Data extracted from a collection:
::::
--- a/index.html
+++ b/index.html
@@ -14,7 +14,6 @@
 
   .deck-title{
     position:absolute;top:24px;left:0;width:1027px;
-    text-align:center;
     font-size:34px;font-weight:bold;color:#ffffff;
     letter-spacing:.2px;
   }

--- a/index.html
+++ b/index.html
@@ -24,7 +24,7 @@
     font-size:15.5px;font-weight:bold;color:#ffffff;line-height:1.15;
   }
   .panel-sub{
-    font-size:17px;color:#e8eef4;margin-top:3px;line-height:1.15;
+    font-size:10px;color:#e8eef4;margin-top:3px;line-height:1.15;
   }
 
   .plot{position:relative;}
::::
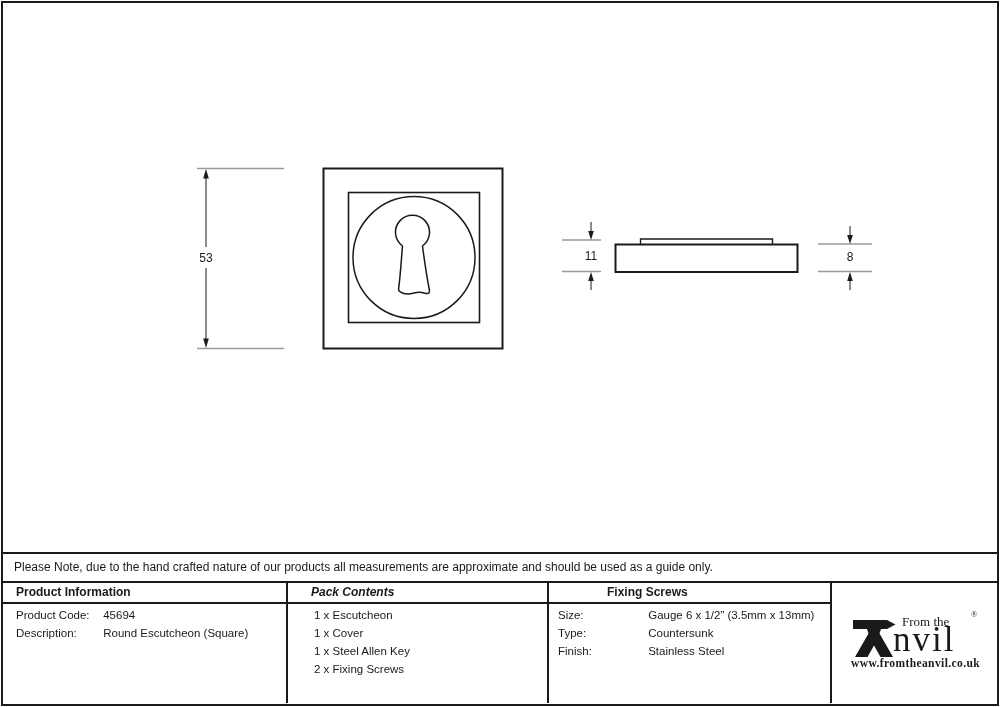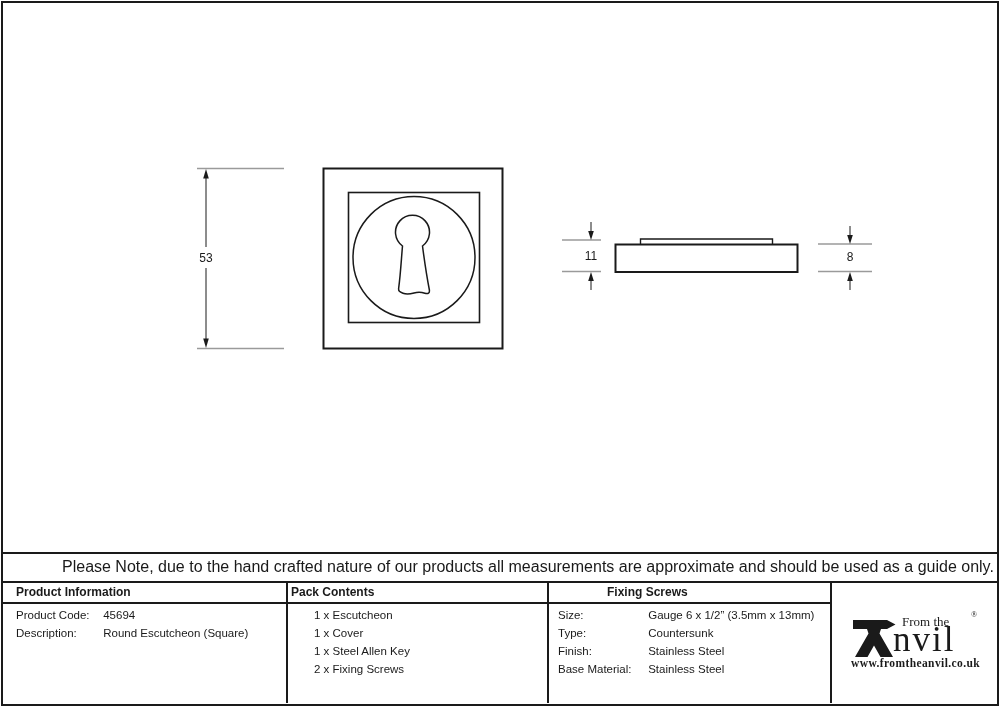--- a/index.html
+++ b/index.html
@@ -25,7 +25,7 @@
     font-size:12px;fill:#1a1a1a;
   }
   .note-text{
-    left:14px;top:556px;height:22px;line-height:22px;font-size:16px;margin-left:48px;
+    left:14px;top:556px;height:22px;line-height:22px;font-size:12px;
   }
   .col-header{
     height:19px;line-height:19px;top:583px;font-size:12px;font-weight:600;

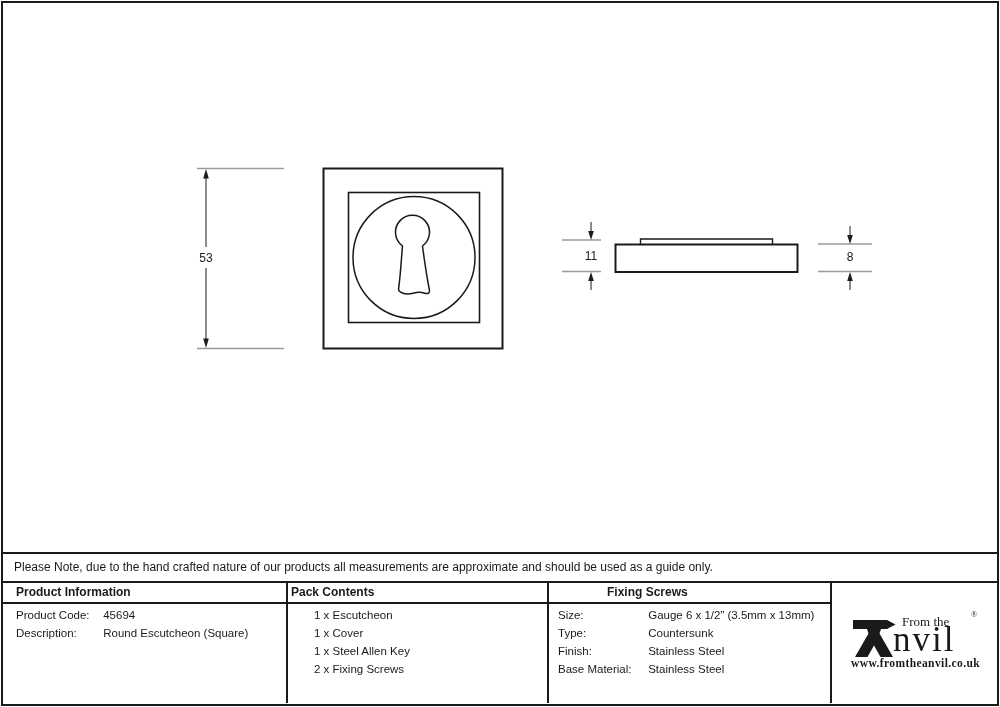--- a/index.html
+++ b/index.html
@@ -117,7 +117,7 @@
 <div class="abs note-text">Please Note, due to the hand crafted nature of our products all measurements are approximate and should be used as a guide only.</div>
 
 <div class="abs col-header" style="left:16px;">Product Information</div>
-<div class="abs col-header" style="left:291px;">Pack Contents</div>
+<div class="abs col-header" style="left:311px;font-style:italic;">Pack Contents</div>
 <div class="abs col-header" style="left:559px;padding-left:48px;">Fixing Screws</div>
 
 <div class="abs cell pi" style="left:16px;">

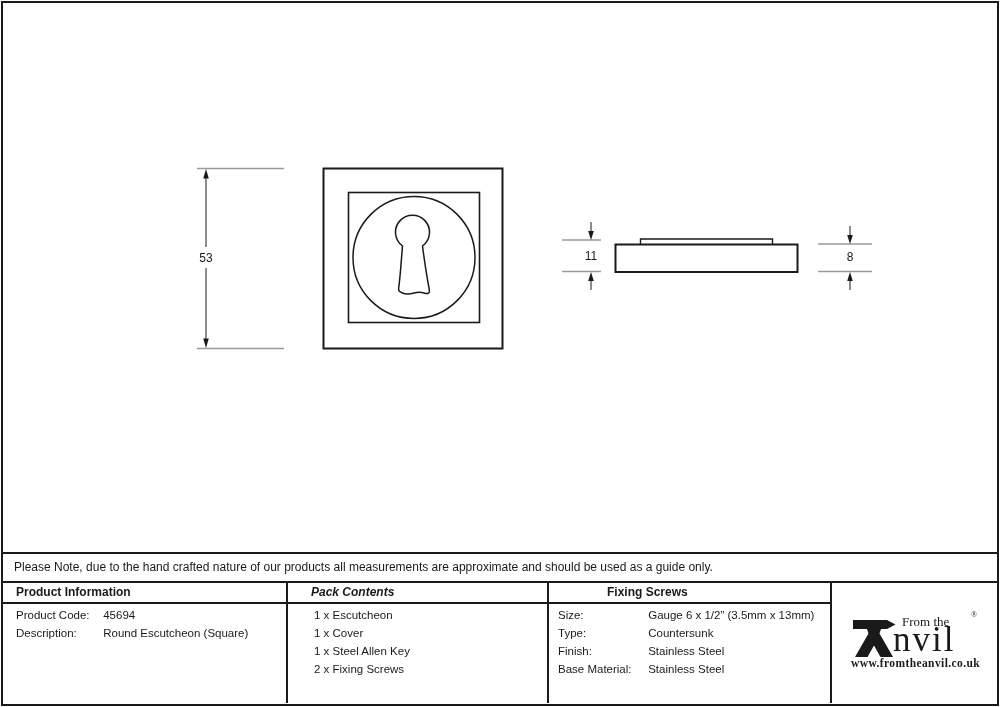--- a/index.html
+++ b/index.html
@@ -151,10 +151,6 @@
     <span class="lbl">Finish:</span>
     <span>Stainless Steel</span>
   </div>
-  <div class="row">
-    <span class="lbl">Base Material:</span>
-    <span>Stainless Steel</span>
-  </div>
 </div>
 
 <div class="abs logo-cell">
::::
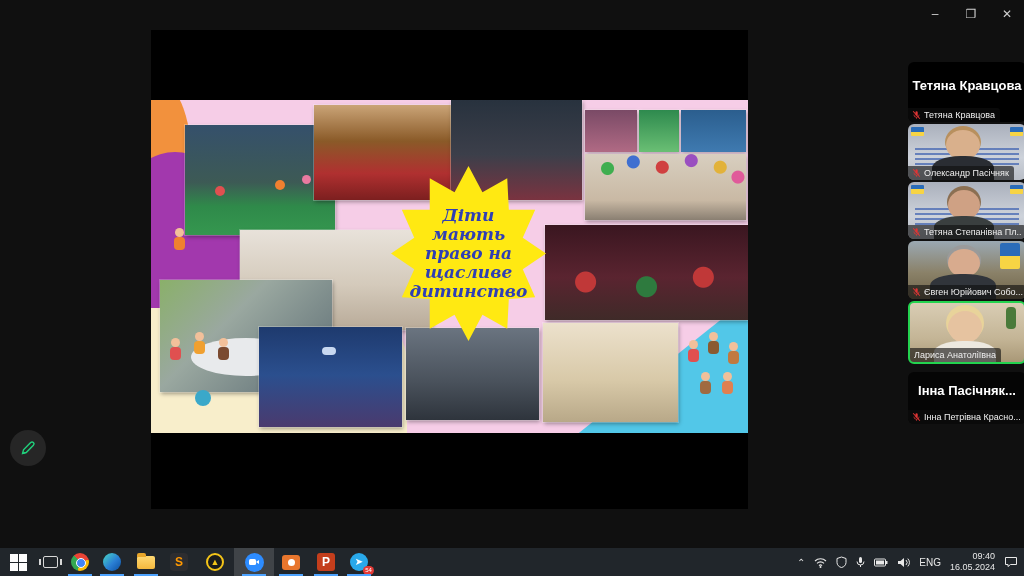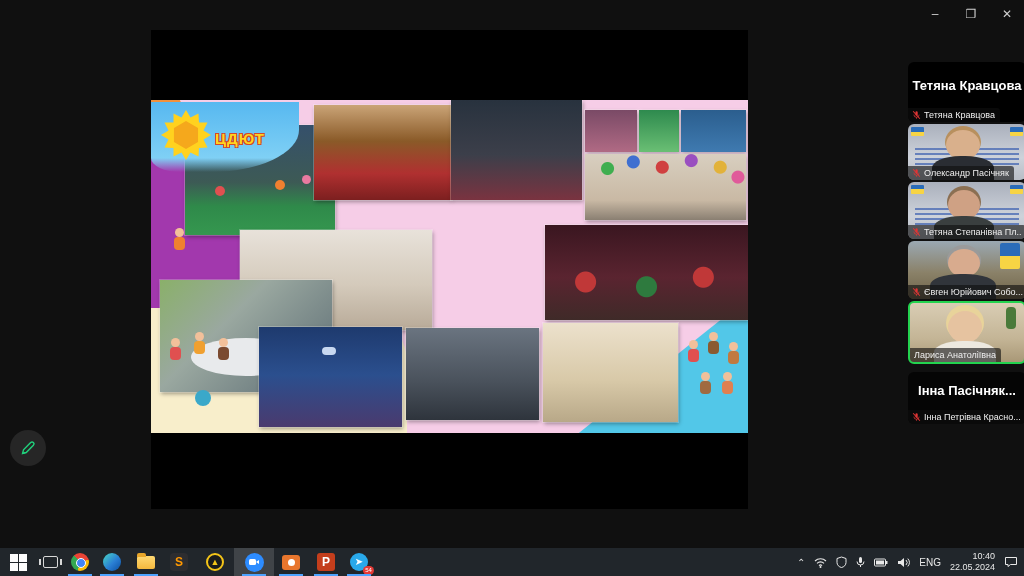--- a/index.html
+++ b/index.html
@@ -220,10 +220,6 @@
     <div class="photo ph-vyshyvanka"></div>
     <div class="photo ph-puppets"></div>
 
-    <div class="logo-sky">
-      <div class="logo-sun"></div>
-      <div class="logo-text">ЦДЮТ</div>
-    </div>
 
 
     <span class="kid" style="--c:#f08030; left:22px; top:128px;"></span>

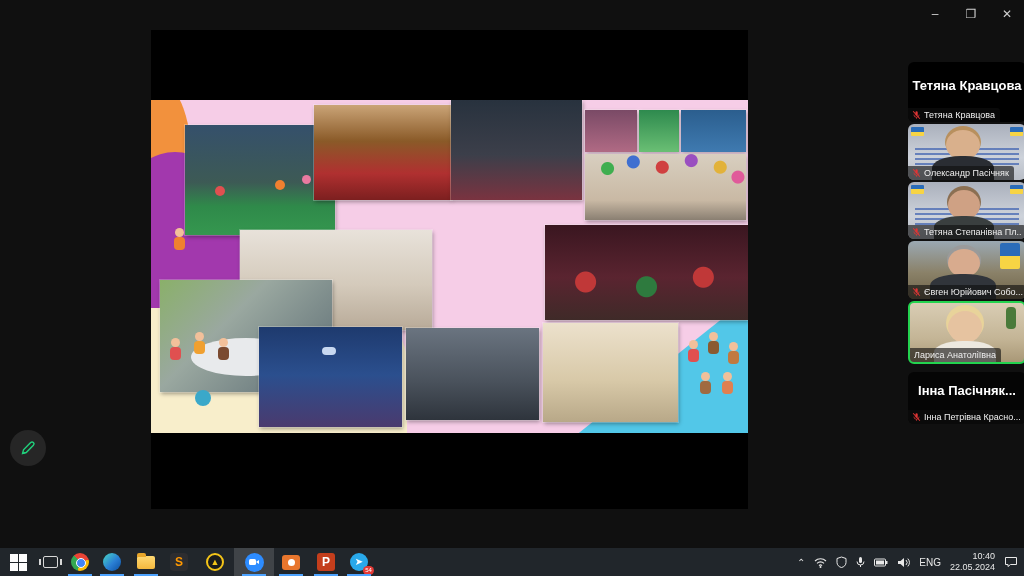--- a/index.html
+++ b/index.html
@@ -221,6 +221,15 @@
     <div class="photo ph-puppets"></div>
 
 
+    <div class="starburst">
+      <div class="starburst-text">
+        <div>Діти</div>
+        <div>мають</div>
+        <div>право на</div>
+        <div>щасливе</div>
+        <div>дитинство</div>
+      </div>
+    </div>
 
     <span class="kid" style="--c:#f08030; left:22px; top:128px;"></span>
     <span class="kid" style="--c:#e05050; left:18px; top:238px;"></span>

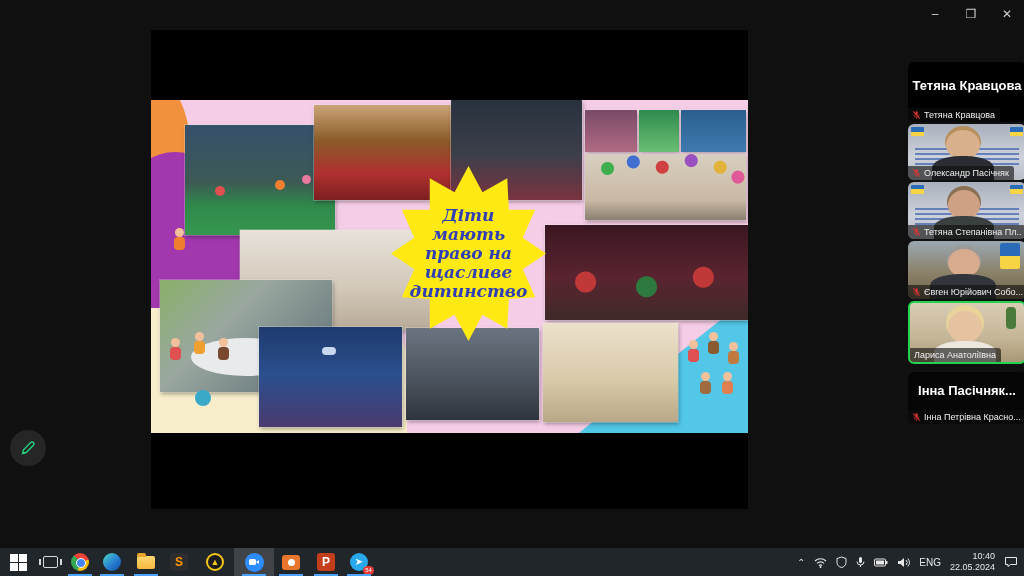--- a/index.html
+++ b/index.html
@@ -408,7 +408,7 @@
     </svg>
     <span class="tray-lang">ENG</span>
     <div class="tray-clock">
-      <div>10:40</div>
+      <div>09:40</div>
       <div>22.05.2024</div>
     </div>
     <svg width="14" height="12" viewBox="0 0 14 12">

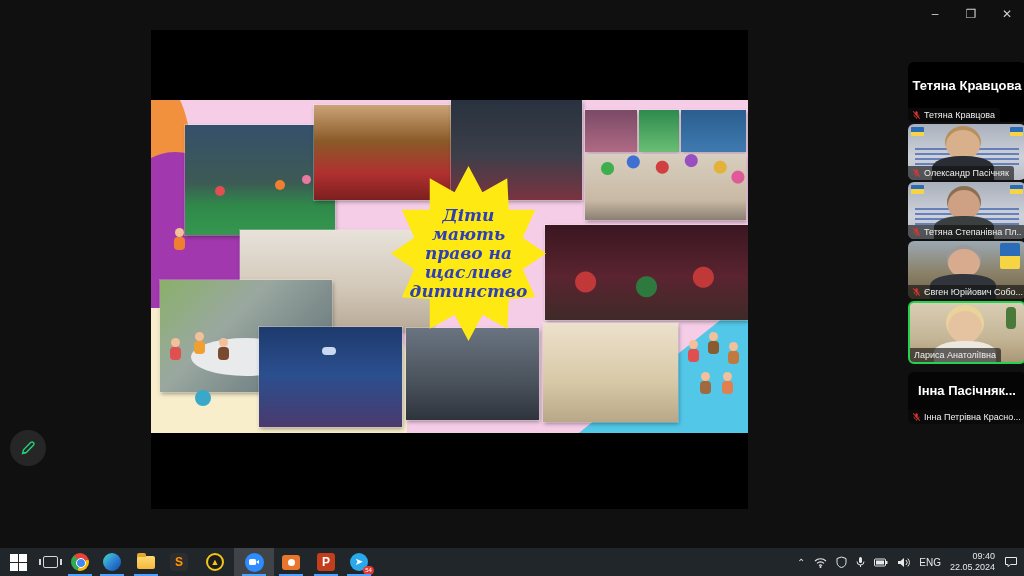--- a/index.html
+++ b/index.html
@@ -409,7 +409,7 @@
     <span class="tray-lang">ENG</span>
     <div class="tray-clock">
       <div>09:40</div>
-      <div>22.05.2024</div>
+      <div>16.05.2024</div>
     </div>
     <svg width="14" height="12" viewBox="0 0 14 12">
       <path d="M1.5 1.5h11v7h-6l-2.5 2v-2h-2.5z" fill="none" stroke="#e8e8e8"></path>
::::
PROBLEM DETAILS: All lines carrying the word "margin" must be copied from the data above.

EXPECTED OUTPUT:
-    font-size:17px;color:#e8eef4;margin-top:3px;line-height:1.15;
+    font-size:10px;color:#e8eef4;margin-top:3px;line-height:1.15;
-    left:14px;top:556px;height:22px;line-height:22px;font-size:16px;margin-left:48px;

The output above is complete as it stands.